Certes, le bleu-blanc-noir bénéficiera à coup sûr du retour d'un attaquant qui a le compas dans l'oeil. Mais si l'entité montréalaise gagnera en réalisme avec Di Vaio, elle risque par contre de devenir plus prévisible dans sa façon d'attaquer. Si tous les chemins sont bons pour rejoindre l'ex-attaquant romain, l'Impact utilise avant tout l'axe central pour alimenter son numéro 9, fait bien trop connu dans la MLS.

Et malgré le début de saison de Wenger qui suscite cette fois un peu plus d'espoir que de frustration, il serait étonnant que la chimie s'installe à court terme entre l'Américain et le vétéran italien. En théorie, la puissance de Wenger, qui cause tant de problèmes à l'adversaire, est compatible avec la ruse de Di Vaio. Mais en pratique, les deux éléments montrent très peu d'affinités.

Les suspensions imposées à l'Impact ont certainement compliqué la tâche de Frank Klopas en ce début de saison. Cela dit, le travail effectué avec les joueurs disponibles laisse présager qu'on possède des germes pouvant permettre au bleu-blanc-noir de diversifier sa palette offensive. En ajoutant un peu d'engrais pour stimuler la croissance, ça pourrait nous donner un beau bouquet une fois le printemps arrivé. Le printemps... C'est quelle date, déjà, cette année?

Pour y arriver, encore faut-il se donner le moyen de ses ambitions. À sa troisième saison en Ligue majeure, l'Impact aspire à poursuivre sa croissance tant sur le terrain qu'en dehors de celui-ci. L'un ne va pas sans l'autre. On veut une participation aux séries éliminatoires et des gradins bien remplis.

Le club peut se féliciter de constater une certaine croissance des abonnements. Cette hausse n'est cependant pas encore à la hauteur des objectifs fixés. Autrement dit, il reste encore bien du travail à faire pour convaincre les indécis! Il faut dire que l'inaction de la direction sur le plan des acquisitions n'a pas aidé à rehausser l'intérêt du public.
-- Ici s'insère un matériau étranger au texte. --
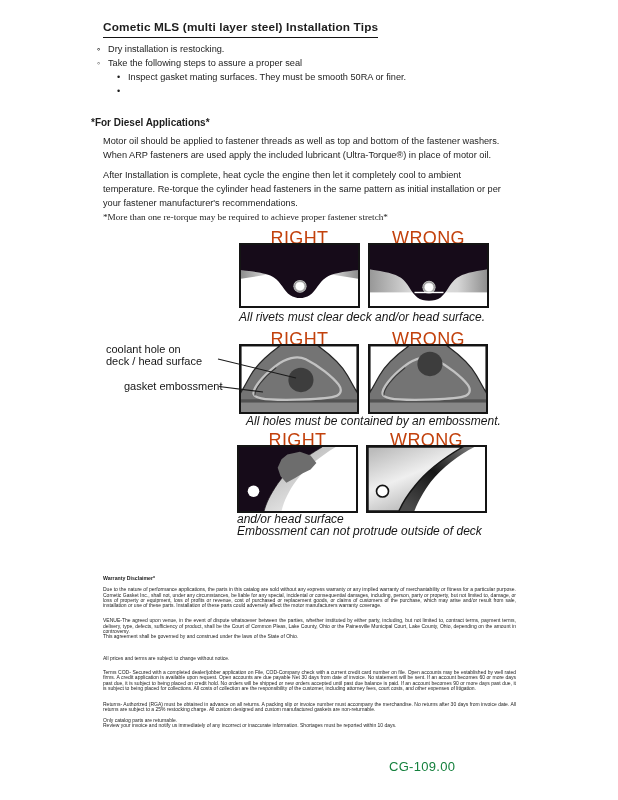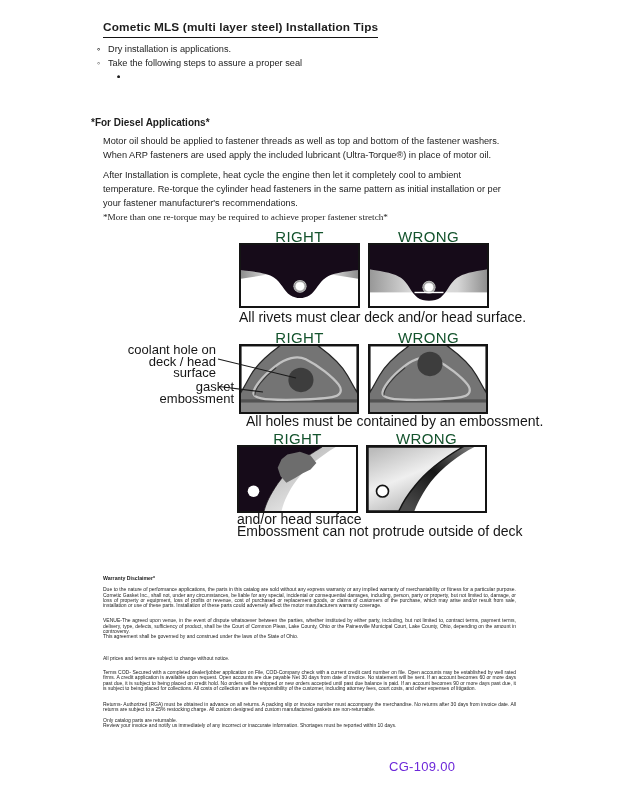--- a/index.html
+++ b/index.html
@@ -44,7 +44,7 @@
     </div>
     <div class="tip">
       <span class="marker">◦</span>
-      <span>Dry installation is applications.</span>
+      <span>Dry installation is restocking.</span>
     </div>
     <div class="tip">
       <span class="marker">◦</span>

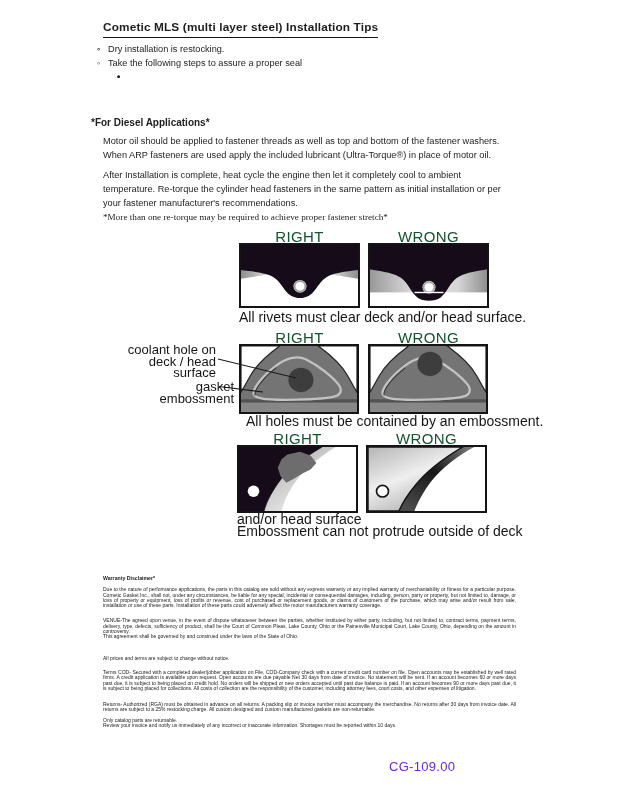--- a/index.html
+++ b/index.html
@@ -52,6 +52,7 @@
     </div>
     <div class="tip sub">
       <span class="marker">•</span>
+      <span>Inspect gasket mating surfaces.  They must be smooth 50RA or finer.</span>
     </div>
     <div class="tip sub">
       <span class="marker">•</span>

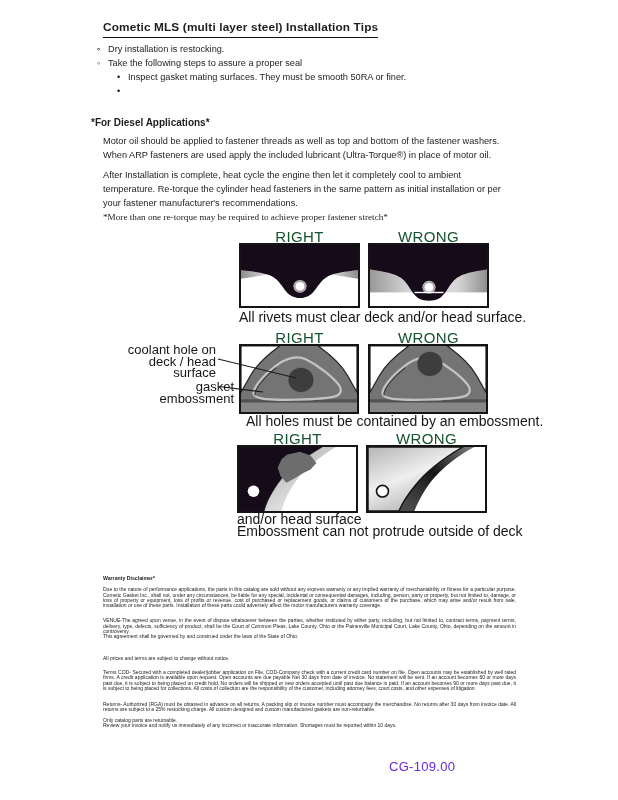--- a/index.html
+++ b/index.html
@@ -14,7 +14,7 @@
   .diesel-h{position:absolute;left:91px;top:117px;font-size:10px;font-weight:700;}
   .bodytext{position:absolute;left:103px;width:412px;margin:0;font-size:9.2px;line-height:14px;}
   .p-a{top:134px;} .p-b{top:168px;} .p-c{top:210px;font-family:Liberation Serif, serif;}
-  .dlabel{position:absolute;width:121px;text-align:center;font-size:15px;letter-spacing:.4px;color:#14532d;}
+  .dlabel{position:absolute;width:121px;text-align:center;font-size:18px;letter-spacing:.4px;color:#c2410c;}
   .dbox{position:absolute;border:2px solid var(--border_black,#141414);box-sizing:border-box;background:#fff;}
   .dbox svg{display:block;width:100%;height:100%;}
   .b-r1{width:121px;height:65px;}

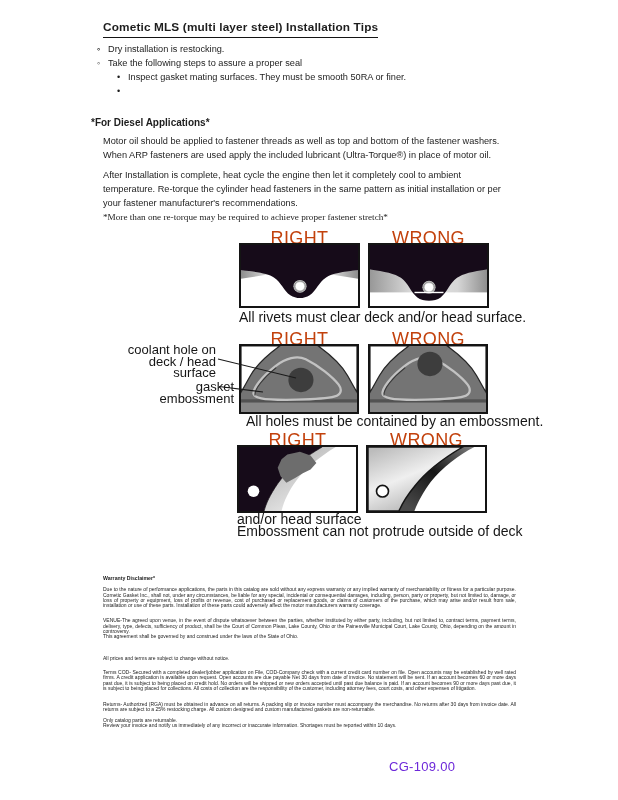--- a/index.html
+++ b/index.html
@@ -20,7 +20,7 @@
   .b-r1{width:121px;height:65px;}
   .b-r2{width:120px;height:70px;}
   .b-r3{width:121px;height:68px;}
-  .dcaption{position:absolute;font-size:14px;line-height:11.5px;color:#161616;}
+  .dcaption{position:absolute;font-size:12px;line-height:11.5px;color:#161616;font-style:italic;}
   .ann{position:absolute;font-size:13px;line-height:11.5px;text-align:right;color:#161616;}
   .overlay{position:absolute;left:0;top:0;width:618px;height:800px;pointer-events:none;z-index:5;}
   .warranty{position:absolute;left:103px;top:576px;width:413px;font-size:5px;line-height:5.3px;

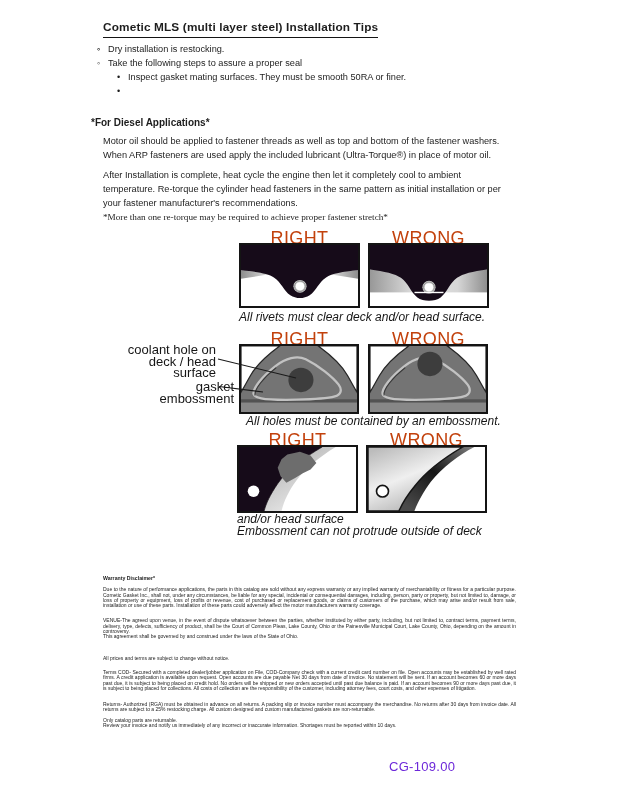--- a/index.html
+++ b/index.html
@@ -21,7 +21,7 @@
   .b-r2{width:120px;height:70px;}
   .b-r3{width:121px;height:68px;}
   .dcaption{position:absolute;font-size:12px;line-height:11.5px;color:#161616;font-style:italic;}
-  .ann{position:absolute;font-size:13px;line-height:11.5px;text-align:right;color:#161616;}
+  .ann{position:absolute;font-size:11px;line-height:11.5px;text-align:left;color:#161616;}
   .overlay{position:absolute;left:0;top:0;width:618px;height:800px;pointer-events:none;z-index:5;}
   .warranty{position:absolute;left:103px;top:576px;width:413px;font-size:5px;line-height:5.3px;
             text-align:justify;color:#222;}

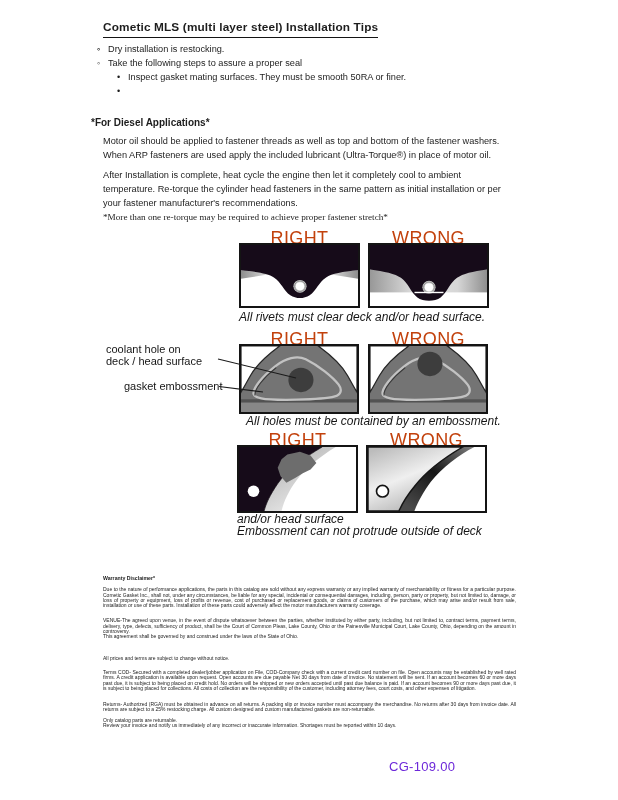--- a/index.html
+++ b/index.html
@@ -29,7 +29,7 @@
   .wp{margin:0;}
   .mt-a{margin-top:6px;} .mt-b{margin-top:10px;} .mt-c{margin-top:16px;}
   .mt-d{margin-top:9px;}  .mt-e{margin-top:11px;} .mt-f{margin-top:5px;}
-  .code{position:absolute;left:389px;top:759px;font-size:13px;letter-spacing:.3px;color:#6d28d9;}
+  .code{position:absolute;left:389px;top:759px;font-size:13px;letter-spacing:.3px;color:#15803d;}
 </style>
 </head>
 <body>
On peut croire dur comme fer en son effectif, il en faudra plus pour changer la perception générale au sujet de l'équipe.

La semaine dernière, l'expert en soccer du magazine Sports Illustrated a classé l'Impact au 14e rang sur 19 en ce qui concerne l'ambition des clubs en MLS. Bien qu'il soit subjectif, ce classement se base notamment sur les investissements effectués par chaque concession du circuit Garber - de la somme dépensée pour embaucher un joueur désigné à la fréquence des repas fournis aux joueurs après l'entraînement.

Faut-il en conclure qu'on se dirige vers une 14e place au classement? Pas nécessairement. Mais quoi qu'on en dise, cette évaluation a de quoi titiller l'état-major de l'organisation. Faut-il revoir les priorités? Investir dans les infrastructures? L'Impact a toujours besoin d'un centre d'entraînement pour le groupe pro. Oui, mais il a aussi besoin d'un numéro 10 pour alimenter Di Vaio.